The vagueness around troop redeployment is particularly concerning. Without clear demarcation lines, any incident could spark renewed fighting. Similarly, the absence of agreed aid distribution mechanisms virtually guarantees disputes that could unravel the entire arrangement.
Netanyahu’s Gamble
For Netanyahu, accepting the proposal represents both an opportunity and a risk. It allows him to tell hostage families he’s doing everything possible for their loved ones, while maintaining military flexibility for the future.
“Bibi’s playing a clever game,” suggested a senior Likud party member who requested anonymity. He gets credit for being reasonable while keeping all his options open. If Hamas rejects it, he can blame them. If they accept and it falls apart later, he can say he tried.”
But opposition leader Yair Lapid was scathing in his assessment. “This isn’t a strategy, it’s a delaying tactic,” he thundered in the Knesset. “We’re mortgaging our future for a two-month rental agreement on peace.”
The Clock Keeps Ticking
As diplomats parse words and politicians calculate advantages, the human cost continues to mount. Those 44 deaths in the past 24 hours aren’t statistics – they’re somebody’s children, parents, siblings. Each one represents a family torn apart, a future extinguished.
Emergency room doctor Mohammed Ashraf, working in what remains of Gaza’s Al-Shifa Hospital, painted a grim picture. “We’re seeing injuries we can’t treat properly because we lack basic supplies. A 60-day ceasefire would help, but what then? Do we just prepare for the next wave of casualties?”
Meanwhile, in Tel Aviv, the families of hostages maintain their vigil, torn between hope and bitter experience. They’ve been disappointed before, promised breakthroughs that evaporated like morning mist.
What Happens Next?
The coming days will prove crucial.

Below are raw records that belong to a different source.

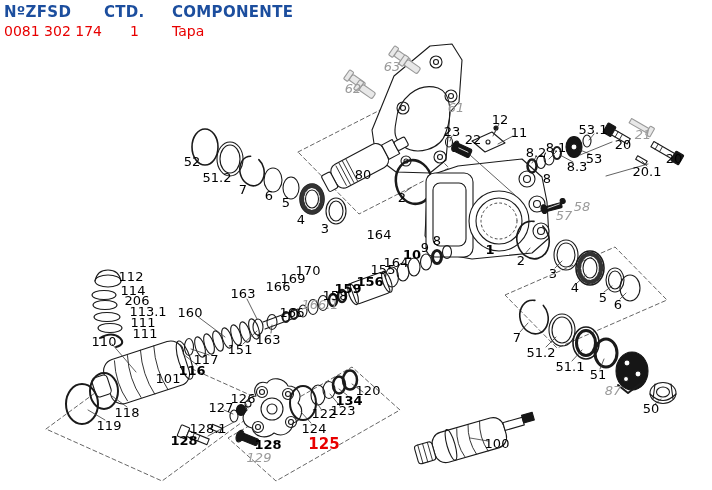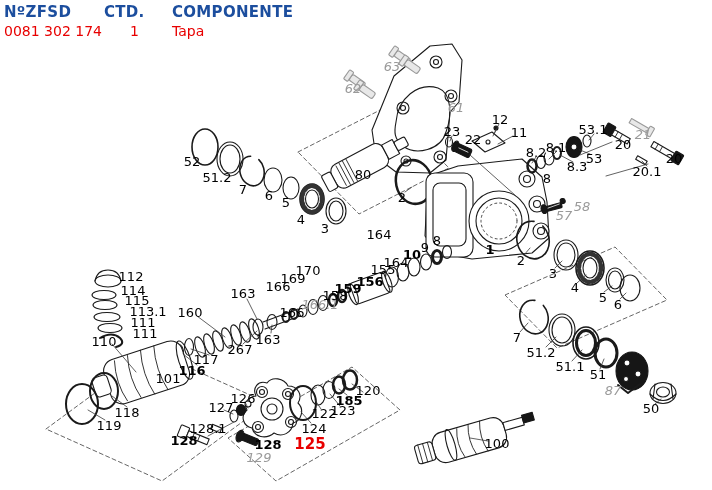--- a/index.html
+++ b/index.html
@@ -429,7 +429,7 @@
       <span class="plabel" style="left: 240px; top: 349px;">267</span>
       <span class="plabel" style="left: 131px; top: 276px;">112</span>
       <span class="plabel" style="left: 133px; top: 290px;">114</span>
-      <span class="plabel" style="left: 137px; top: 300px;">115</span>
+      <span class="plabel" style="left: 137px; top: 300px;">206</span>
       <span class="plabel" style="left: 148px; top: 311px;">113.1</span>
       <span class="plabel" style="left: 143px; top: 322px;">111</span>
       <span class="plabel" style="left: 145px; top: 333px;">111</span>

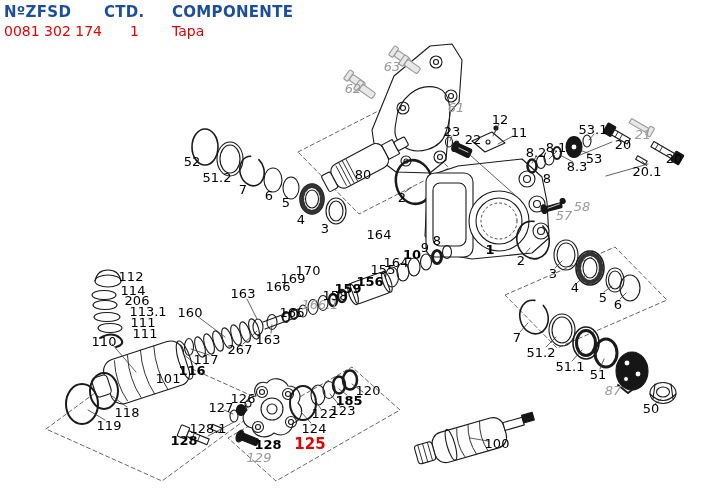--- a/index.html
+++ b/index.html
@@ -426,7 +426,7 @@
       <span class="plabel" style="left: 243px; top: 293px;">163</span>
       <span class="plabel" style="left: 268px; top: 339px;">163</span>
       <span class="plabel" style="left: 190px; top: 312px;">160</span>
-      <span class="plabel" style="left: 240px; top: 349px;">267</span>
+      <span class="plabel" style="left: 240px; top: 349px;">151</span>
       <span class="plabel" style="left: 131px; top: 276px;">112</span>
       <span class="plabel" style="left: 133px; top: 290px;">114</span>
       <span class="plabel" style="left: 137px; top: 300px;">206</span>

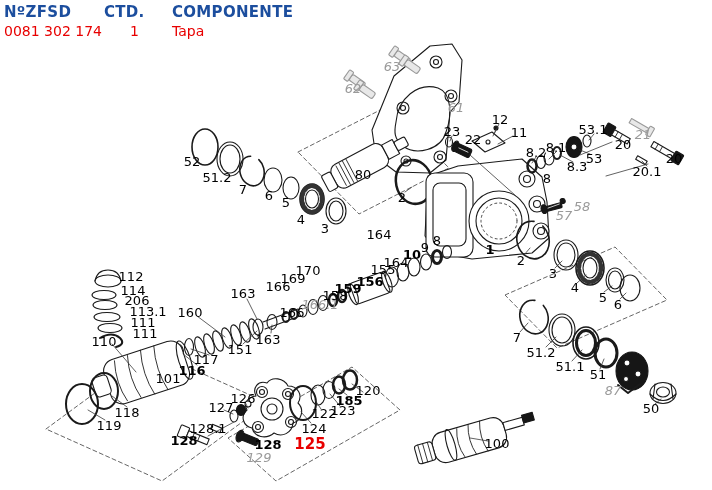--- a/index.html
+++ b/index.html
@@ -449,7 +449,7 @@
       <span class="plabel" style="left: 314px; top: 428px;">124</span>
       <span class="plabel" style="left: 324px; top: 413px;">122</span>
       <span class="plabel" style="left: 343px; top: 410px;">123</span>
-      <span class="plabel bold" style="left: 349px; top: 400px;">185</span>
+      <span class="plabel bold" style="left: 349px; top: 400px;">134</span>
       <span class="plabel" style="left: 368px; top: 390px;">120</span>
       <span class="plabel" style="left: 497px; top: 443px;">100</span>
     </div>

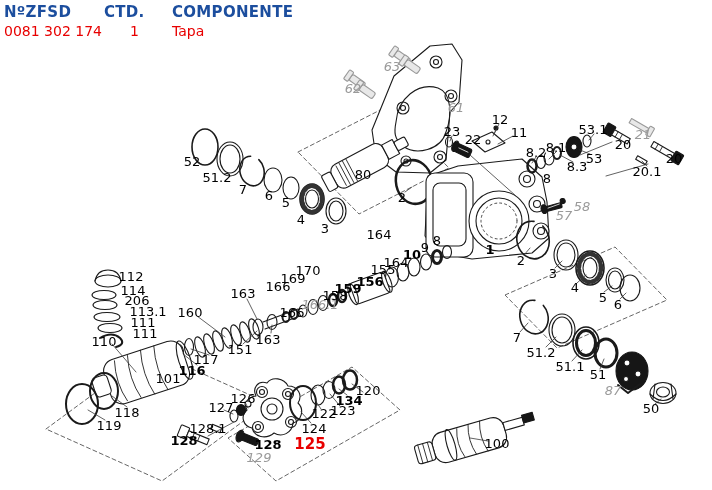--- a/index.html
+++ b/index.html
@@ -445,7 +445,7 @@
       <span class="plabel bold" style="left: 184px; top: 440px;">128</span>
       <span class="plabel bold" style="left: 268px; top: 444px;">128</span>
       <span class="plabel g" style="left: 259px; top: 457px;">129</span>
-      <span class="plabel r bold" style="left: 310px; top: 444px;">125</span>
+      <span class="plabel r bold" style="left: 324px; top: 444px;">125</span>
       <span class="plabel" style="left: 314px; top: 428px;">124</span>
       <span class="plabel" style="left: 324px; top: 413px;">122</span>
       <span class="plabel" style="left: 343px; top: 410px;">123</span>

Hamas must decide whether to grasp this lifeline or gamble on better terms. Israel must determine if domestic pressure for hostage releases outweighs military objectives. And the international community must consider whether to endorse another temporary fix or push for something more substantial.
“We’re at a crossroads,” concluded Dr. Meier. This could be the beginning of a genuine peace process, or just another intermission in an endless tragedy. The fact that we can’t tell which says everything about how broken this situation has become.”
As night falls over Gaza and Israel, mothers on both sides of the border clutch their children a little tighter, wondering if Witkoff’s proposal offers real hope or merely another cruel illusion in a conflict that seems to have forgotten what peace even looks like.
For now, the world watches and waits, knowing that in this tortured land, even 60 days of quiet would feel like a miracle – even if everyone knows it’s unlikely to last.